_PROBLEM_.
Could you transcribe all the entries exactly, omitting the pictures?

_Revision comparison data_.
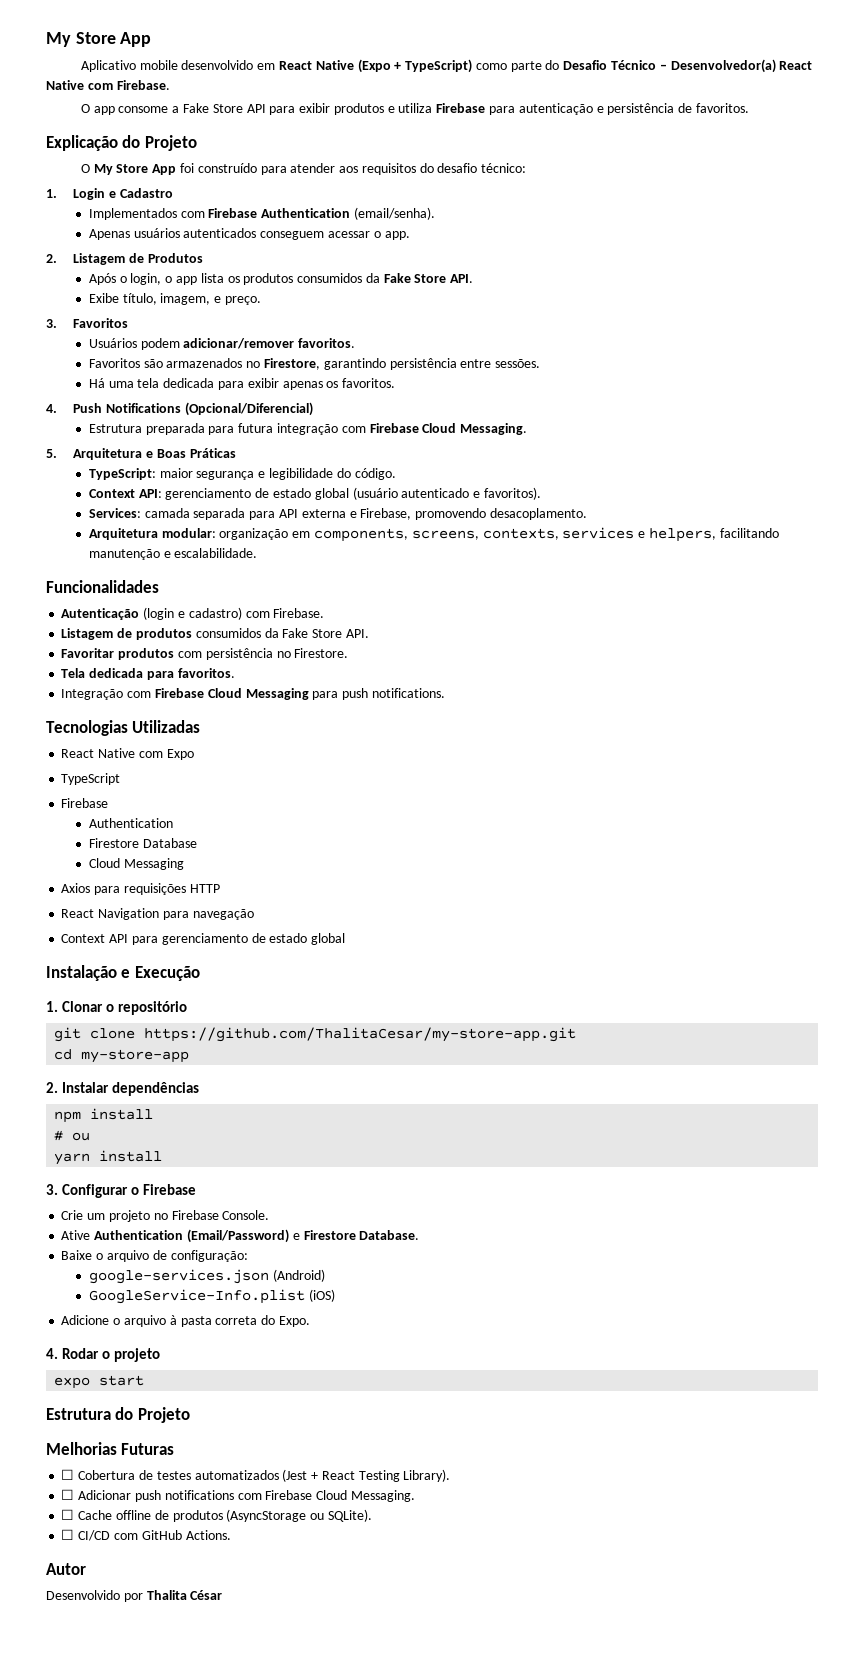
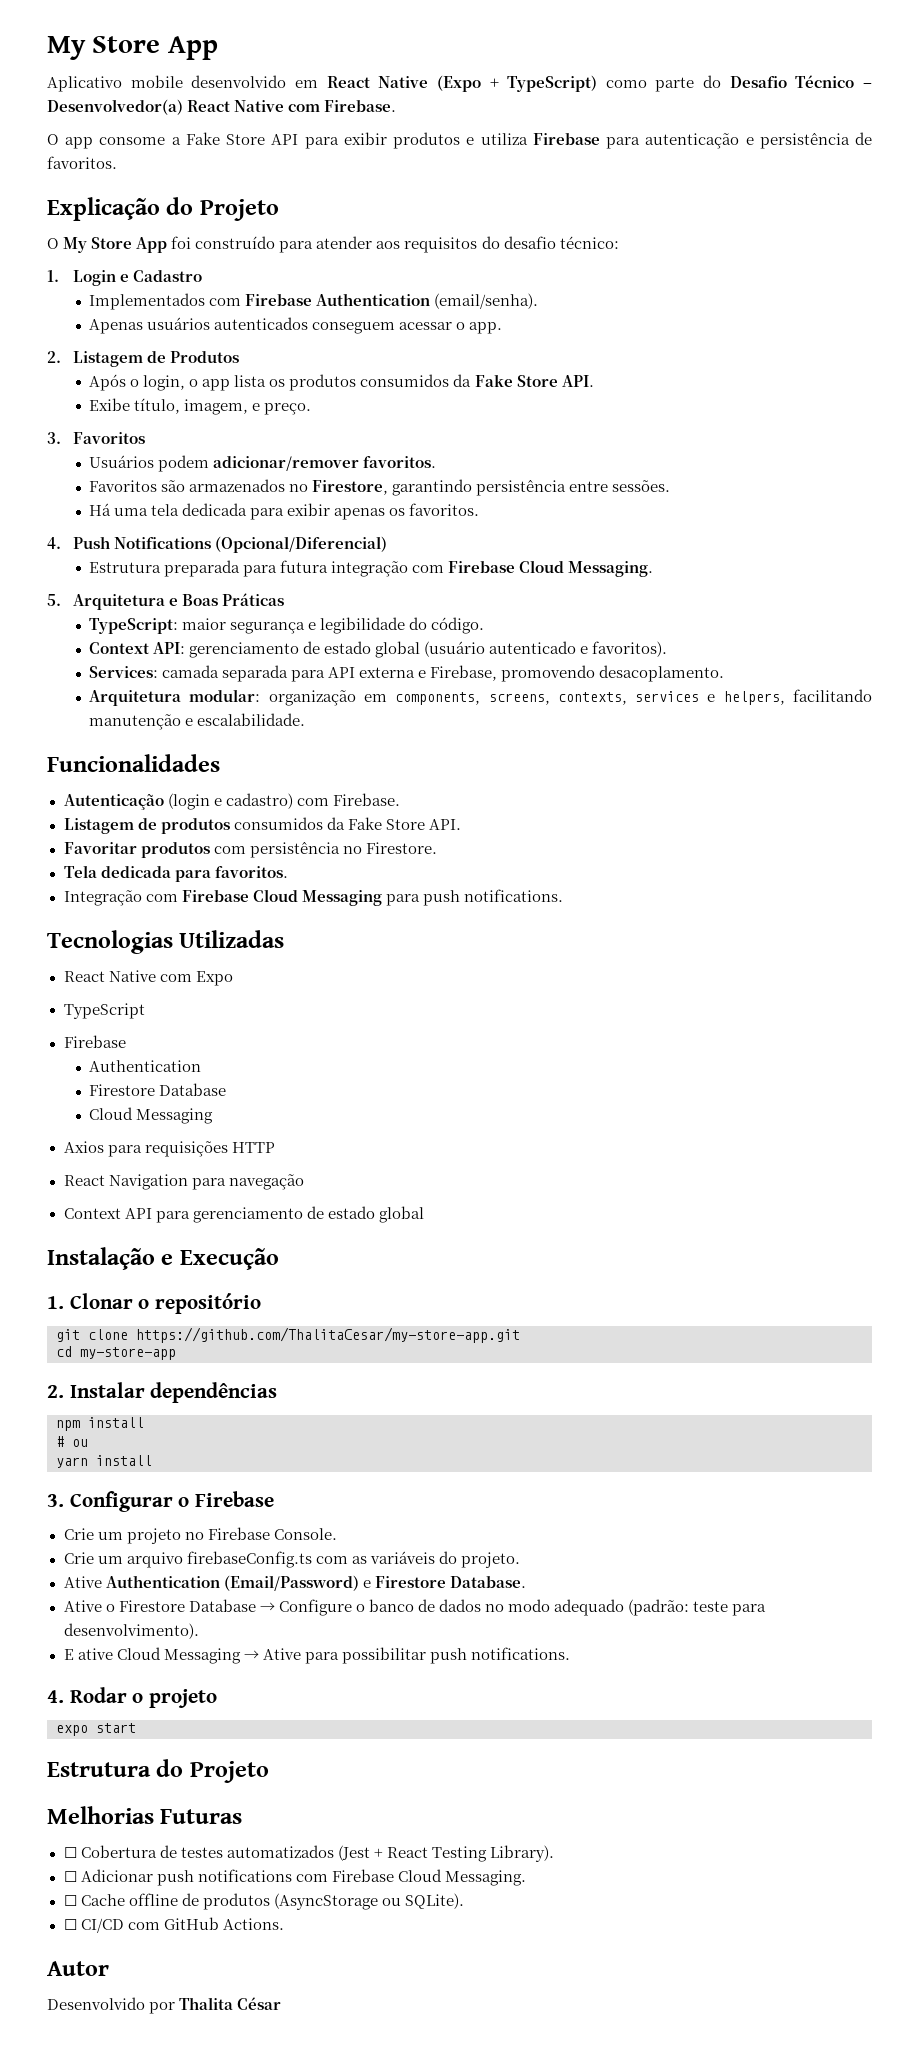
+ Crie um arquivo firebaseConfig.ts com as variáveis do projeto.
- Baixe o arquivo de configuração:
- google-services.json (Android)
- GoogleService-Info.plist (iOS)
- Adicione o arquivo à pasta correta do Expo.
+ Ative o Firestore Database → Configure o banco de dados no modo adequado (padrão: teste para desenvolvimento).
+ E ative Cloud Messaging → Ative para possibilitar push notifications.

_SOLUTION TO THIS PROBLEM_.
+ Crie um arquivo firebaseConfig.ts com as variáveis do projeto.
- Baixe o arquivo de configuração:
- google-services.json (Android)
- GoogleService-Info.plist (iOS)
- Adicione o arquivo à pasta correta do Expo.
+ Ative o Firestore Database → Configure o banco de dados no modo adequado (padrão: teste para desenvolvimento).
+ E ative Cloud Messaging → Ative para possibilitar push notifications.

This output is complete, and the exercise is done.